ちなみに、忘れている方のために、念の為解説すれば、サキは、現在ルイが片思いしている相手で、先日の愛理の復縁騒動の際には、ルイが「ビンタして」と頼み込んだ相手でもある。
「にゃー!」
「ごめんごめん、ルナちゃん! 今日はルイ君、家にいないの! だから、私で我慢してー!」
警戒心を露わにするルナに、サキがあたふたと声をかける。
ちなみに、なぜサキが、ルイの家でルナを見ているかというと、ルイは現在、斎藤や恵美たちと共に、レオ達が暮らす家の大掃除に行っているからだ。
そして、それは数日前のこと。
サキは、ルイに
『あのさ、紺野ちゃん! 僕、今度、家を一日留守にするから、友人から預かっている猫をお世話をしてくれない?』
などと、いきなりお願いされた。
しかも、猫を見るのはいいが、サキのアパートは動物禁止だという話をすれば、あっさり『僕のうちで見てていいよ』なんて返された。

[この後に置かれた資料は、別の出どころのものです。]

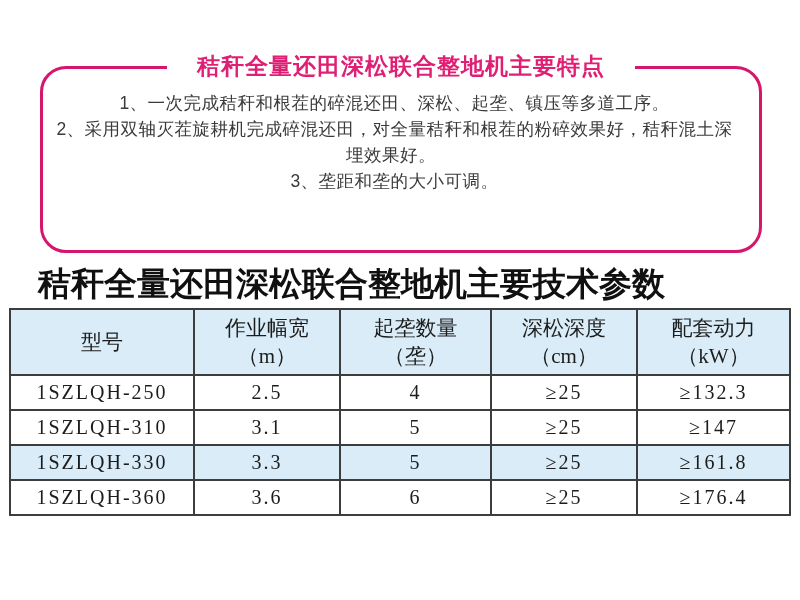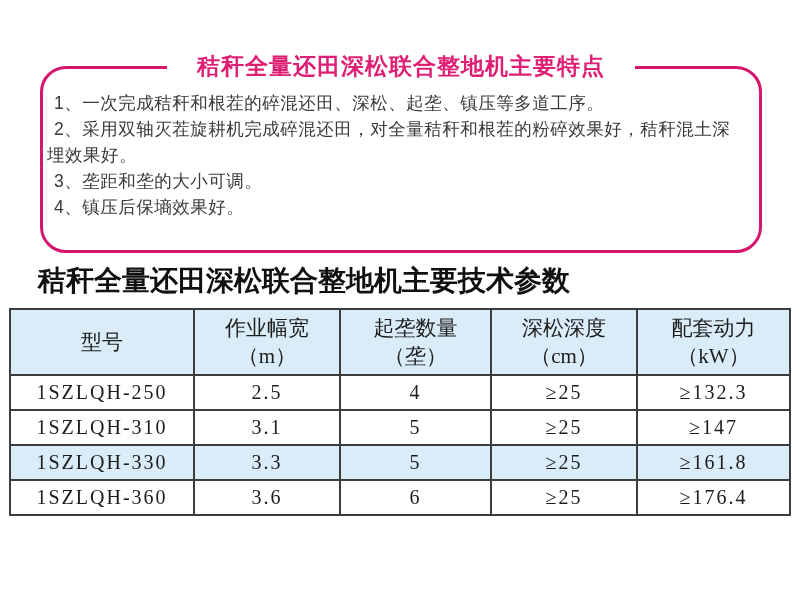--- a/index.html
+++ b/index.html
@@ -39,37 +39,38 @@
     font-size: 23px;
     line-height: 32px;
     font-weight: bold;
     color: #e01f74;
     letter-spacing: 1px;
   }
   .features-list {
     list-style: none;
     margin: 0;
     padding: 21px 24px 0 4px;
+    text-align: center;
   }
   .features-list li {
     font-size: 17.5px;
     line-height: 26px;
     color: #3a3a3a;
     text-indent: 7px;
     letter-spacing: 0.5px;
   }
 
   
   .specs-title {
     position: absolute;
     left: 38px;
     top: 262px;
     margin: 0;
     font-family: "Liberation Serif", "DejaVu Serif", serif;
-    font-size: 28px;
+    font-size: 33px;
     font-weight: bold;
     color: #101010;
   }
 
   
   .specs-table {
     position: absolute;
     left: 9px;
     top: 308px;
     width: 782px;
@@ -103,21 +104,20 @@
 </style>
 </head>
 <body>
 
 <div class="features-box">
   <div class="features-title">秸秆全量还田深松联合整地机主要特点</div>
   <ul class="features-list">
     <li>1、一次完成秸秆和根茬的碎混还田、深松、起垄、镇压等多道工序。</li>
     <li>2、采用双轴灭茬旋耕机完成碎混还田，对全量秸秆和根茬的粉碎效果好，秸秆混土深埋效果好。</li>
     <li>3、垄距和垄的大小可调。</li>
-    <li>4、镇压后保墒效果好。</li>
   </ul>
 </div>
 
 <h2 class="specs-title">秸秆全量还田深松联合整地机主要技术参数</h2>
 
 <table class="specs-table">
   <colgroup>
     <col style="width:184px">
     <col style="width:146px">
     <col style="width:151px">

そんなわけで、ルイ不在のこの家で、サキは一人でルナの面倒を見ているのだが……
「もう、この前は、ビンタしろとか言ってくるし、今度は猫を見てくれだなんて。大体、ルイ君、私のこと信用しすぎじゃないかな。ただの同僚に、留守をまかせるなんて……っ」
警戒心むき出しな猫の世話に戸惑いつつ、サキは小さく愚痴をこぼした。
同い年とはいえ、ただの同僚に、留守を預けるなんて、自分にはそうは出来ない。
なにより、あの超がつくほどのイケメンフランス人に、必要以上に懐かれてしまったのが、サキには未だに理解できなかった。
(ルイ君て、変わってるなぁ。それとも、フランス人って、皆、あんな感じなのかな?)
だが、ルイから好意をいだかれているとは欠片とも気づかないサキは、結局、そこに終着する。
外国人の考えてる事は、よく分からないものだ──と。
「ルナちゃーん、ご飯だよー」
その後、ルナのご機嫌取りに、ルイが用意していたキャットフード(ちょっと高級)を差し出せば、ルナは威嚇をやめ、すぐさま食いついた。
食事をしてくれるということは、嫌われてはいないらしい。サキは、愛らしいルナに頬をゆるませながら、また別の問題を思い出す。
(今夜、寝る時どうしよう……ルイ君のベッド使っていいって言われたけど)
この和風の家で、ベッドを使っているのは、やはりフランス人だからか?
だが、普段はルイが使っているそのベッドで、サキは寝ろと言われた。
てっきり、客用の布団があるかと思いきや、ルナが、ルイの部屋で寝ているからと言う理由で、その時は納得したのだが……
(考えてみれば、男の人のベッドで寝るって、どうなの? なんか恥ずかしいかも……っ)
ほんのり頬が赤らむ。
だが、フランスは皆こんなものなのだろう。結局、そこに行き着くと、サキはまたルナに話しかけた。
「ルナちゃん、もうすぐ元の飼い主さんが、迎えにくるんでしょ? よかったねー。お父さんとお母さんと、一緒に暮らせるようになって」
ルイに聞いた話だと、近々ルナは、ルイの友人の元に戻るらしい。
(あ、でもそうなったら、ルイ君は、ルナちゃんと、お別れしなきゃならないのかな?)
短い間だったとはいえ、一緒に暮らしていた家族。やはりお別れは、寂しいかもしれない。
「あ、そうだ」
すると、サキは立ち上がり、手荷物の中から、あるモノを取り出した。
「ねー、ルイちゃん。写真、撮ってもいい?」
取り出したものは、一眼レフのカメラだった。サキが仕事でも使っている、いわゆる本格的なカメラだ。
そして、ルナと同じ目線になるよう、床の上にうつ伏せになったサキは、そっとファインダーを覗きこんだ。
(たくさんを写真撮って、あとで、ルイ君にプレゼントしてあげよう)
食事をするルナの姿を、カメラの中に収めると、サキは静かにシャッターを押した。
どうか、ルイ君の寂しさが、少しでも紛れるように……そんなことを願いながら。